## Data for this task
- - - - -
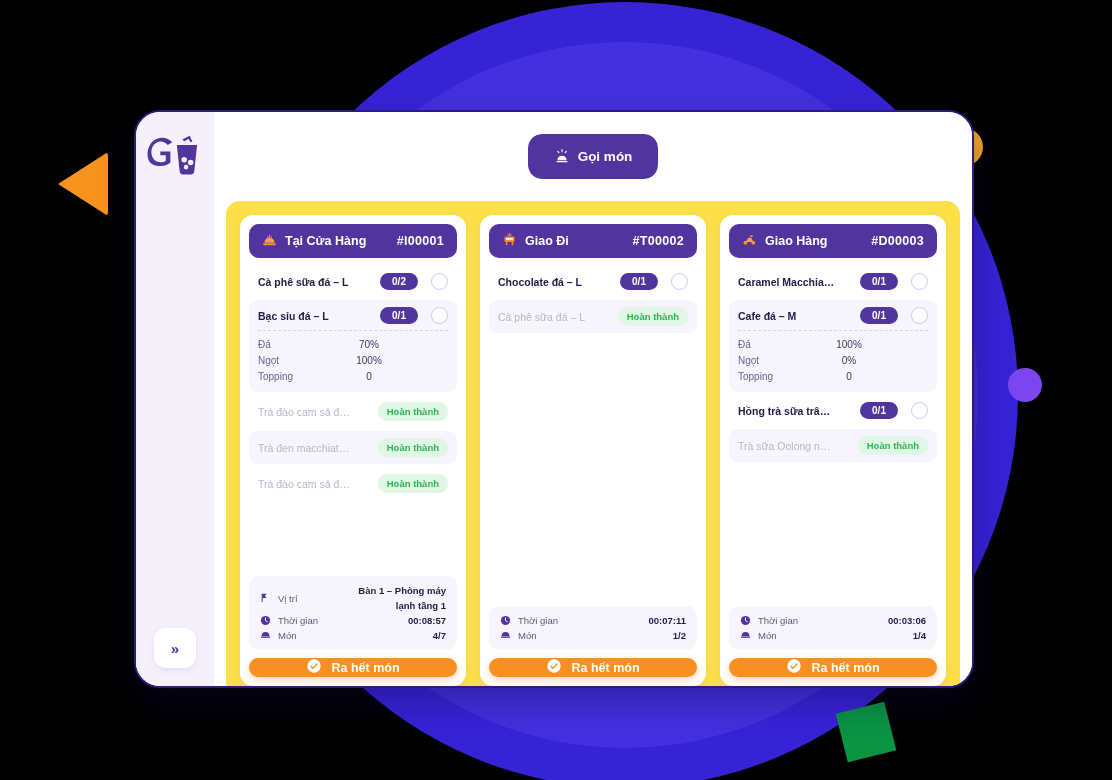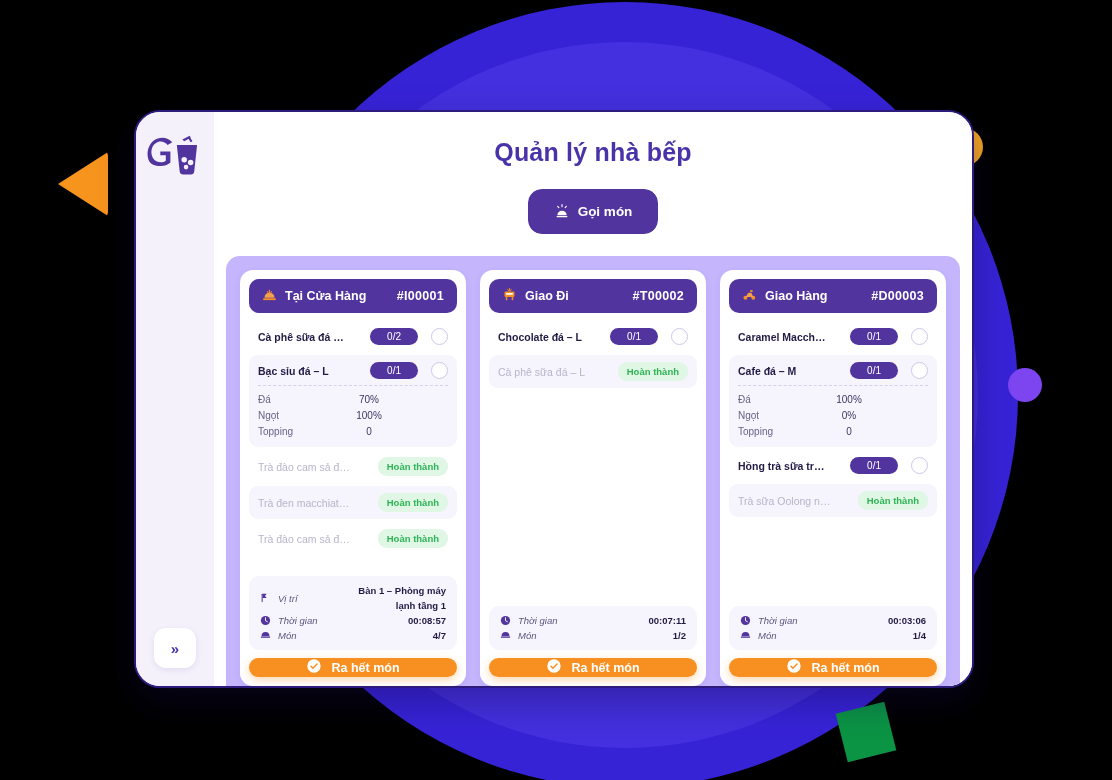--- a/index.html
+++ b/index.html
@@ -227,7 +227,6 @@
     </div>
 
     <div class="main">
-      <div class="page-title">Quản lý nhà bếp</div>
 
       <div class="tabs">
         <div class="tab active">

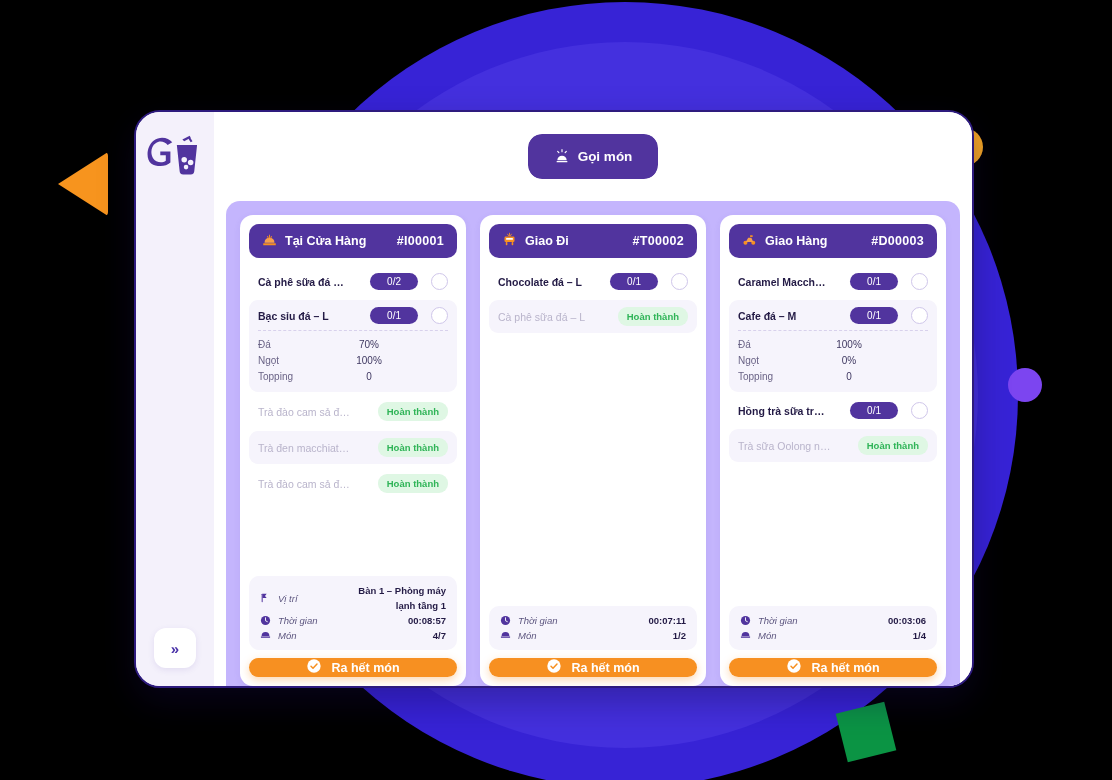--- a/index.html
+++ b/index.html
@@ -107,7 +107,7 @@
   
   .board {
     margin: 22px 12px 0 12px;
-    background: #c4b5fd;
+    background: #fde047;
     border-radius: 14px 14px 0 0;
     flex: 1;
     display: flex; gap: 14px;

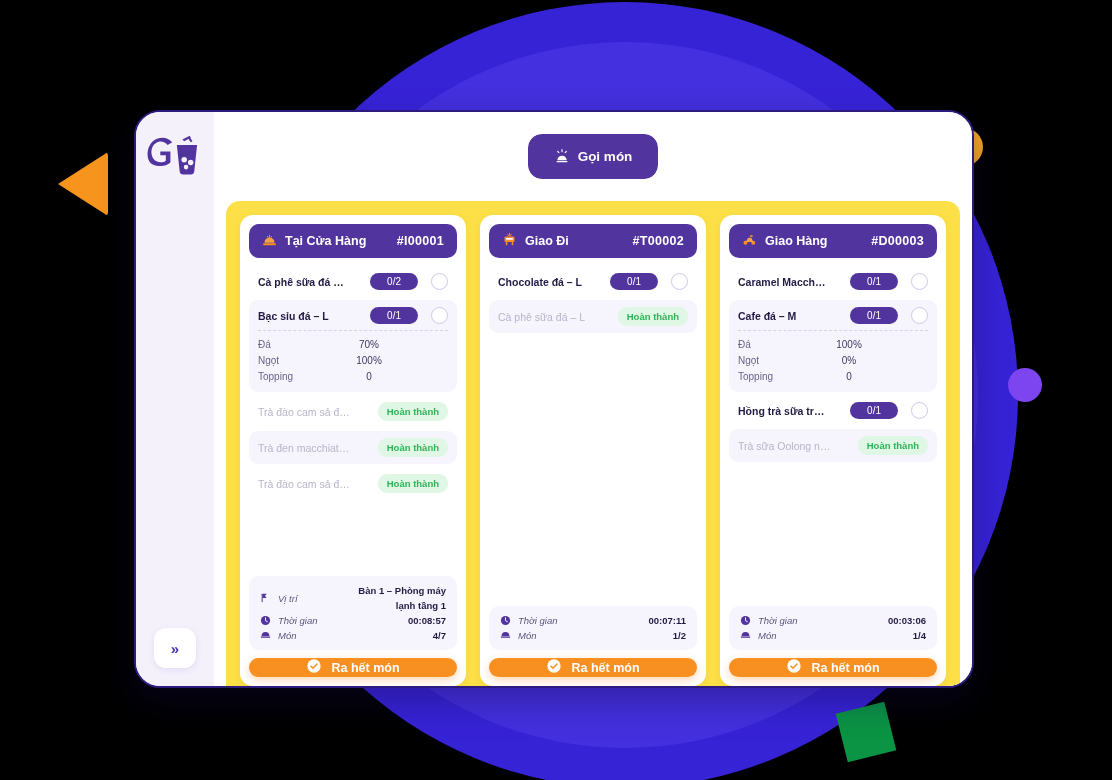--- a/index.html
+++ b/index.html
@@ -152,9 +152,9 @@
   .item-name.done { color: #B9B4CB; font-weight: normal; }
   .qty-badge {
     background: #51349E; color: #ffffff;
-    font-size: 10px; font-weight: normal;
-    border-radius: 9px; padding: 3px 17px;
-    min-width: 38px; 
+    font-size: 10px; font-weight: bold;
+    border-radius: 9px; padding: 3px 7px;
+    min-width: 38px; text-align: center;
   }
   .check-circle {
     width: 17px; height: 17px; border-radius: 50%;

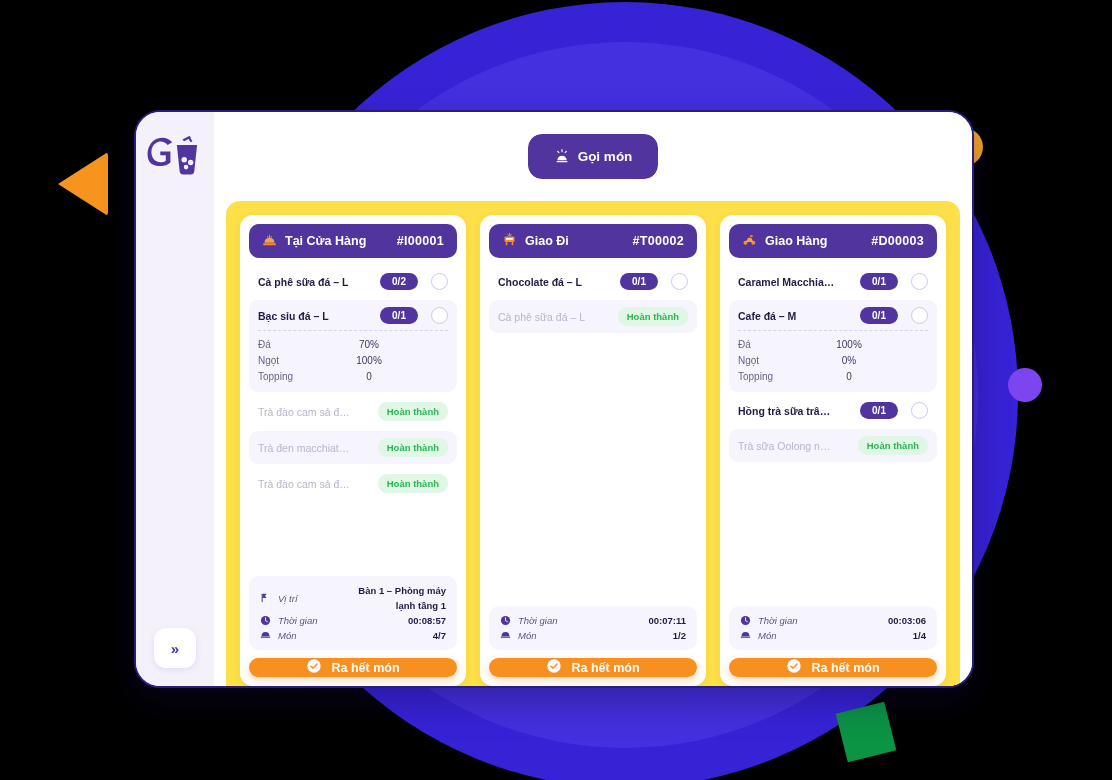--- a/index.html
+++ b/index.html
@@ -180,7 +180,7 @@
   }
   .foot-row { display: flex; align-items: center; font-size: 9.5px; color: #5E5780; line-height: 15px; }
   .foot-ico { width: 13px; display: flex; align-items: center; }
-  .foot-label { flex: 0 0 68px; padding-left: 5px; font-style: italic; }
+  .foot-label { flex: 0 0 68px; padding-left: 5px; }
   .foot-val { flex: 1; text-align: right; font-weight: bold; color: #231A45; font-size: 9.5px; }
 
   .cta {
- - - - -
## Assignment
Looking at the records above, please output exactly the lines that run from the one holding "5px; font-style: italic;" to the final line, and only those.

## Response area
-  .foot-label { flex: 0 0 68px; padding-left: 5px; font-style: italic; }
+  .foot-label { flex: 0 0 68px; padding-left: 5px; }
   .foot-val { flex: 1; text-align: right; font-weight: bold; color: #231A45; font-size: 9.5px; }
 
   .cta {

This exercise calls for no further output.